Vatalia or Vataliya Prajapati are an endogamous Hindu group and a sub-caste of Prajapati or Kumbhar caste found only in Gujarat.

Vatalia  are said to be off-springs of Brahmin father by a Kumbhar wife and as such are polluted Brahmins, who are now considered a part of 
Kumbhar community, as they took up job of potter. Their kuladevata are said to be Lord  Hanuman.

Vatalia along with other Prajapati sub-divisions like Sorathia, Gujjar, Varia, Parjiya are included in backward class communities of Gujarat.

Among their associations with other Kumbhar castes - they eat together with Varia, Gujjar and Koria Kumbhars but do not inter-marry. However, they would neither eat nor intermarry with Maru and Khambhati Kumbhars of Saurashtra.

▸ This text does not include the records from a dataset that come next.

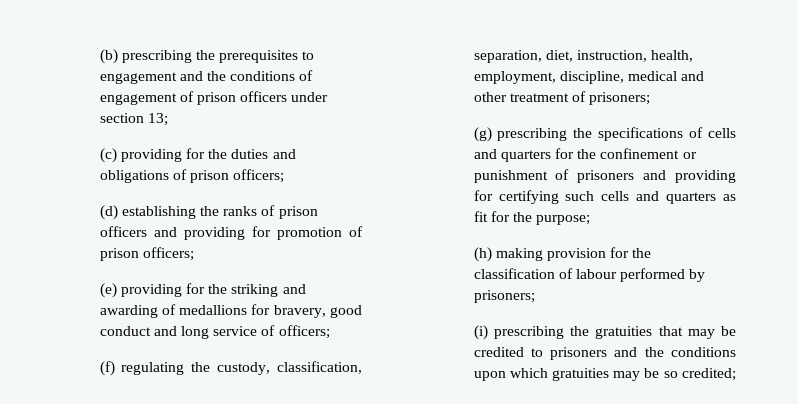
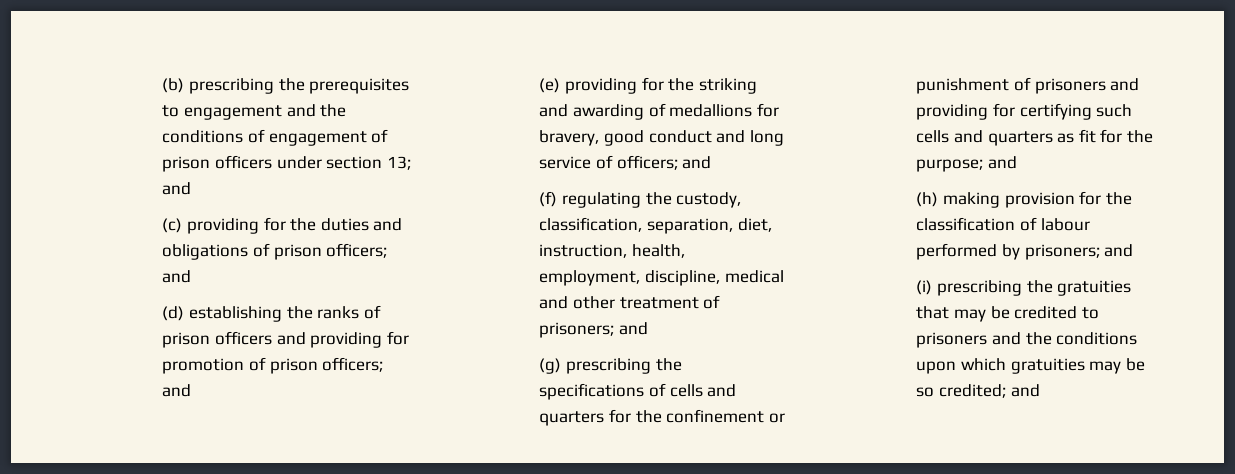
- (b) prescribing the prerequisites to engagement and the conditions of engagement of prison officers under section 13;
+ (b) prescribing the prerequisites to engagement and the conditions of engagement of prison officers under section 13; and
- (c) providing for the duties and obligations of prison officers;
+ (c) providing for the duties and obligations of prison officers; and
- (d) establishing the ranks of prison officers and providing for promotion of prison officers;
+ (d) establishing the ranks of prison officers and providing for promotion of prison officers; and
- (e) providing for the striking and awarding of medallions for bravery, good conduct and long service of officers;
+ (e) providing for the striking and awarding of medallions for bravery, good conduct and long service of officers; and
- (f) regulating the custody, classification, separation, diet, instruction, health, employment, discipline, medical and other treatment of prisoners;
+ (f) regulating the custody, classification, separation, diet, instruction, health, employment, discipline, medical and other treatment of prisoners; and
- (g) prescribing the specifications of cells and quarters for the confinement or punishment of prisoners and providing for certifying such cells and quarters as fit for the purpose;
+ (g) prescribing the specifications of cells and quarters for the confinement or punishment of prisoners and providing for certifying such cells and quarters as fit for the purpose; and
- (h) making provision for the classification of labour performed by prisoners;
+ (h) making provision for the classification of labour performed by prisoners; and
- (i) prescribing the gratuities that may be credited to prisoners and the conditions upon which gratuities may be so credited;
+ (i) prescribing the gratuities that may be credited to prisoners and the conditions upon which gratuities may be so credited; and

Their population is mostly found in Saurashtra in cities of Ahmedabad, Surat, Bhavnagar, Vadodara and Amroli, Savarkundla, Rajula, Talaja,  Khambha, Katargaon regions. Outside Gujarat, there is notable population of community in Mumbai.

In Talaja, they are known as Tarahariya after the Tarahara village founded by Vatalia community, where the community members from other area still comes to pay homage to their Kulladevata temple of Hanuman.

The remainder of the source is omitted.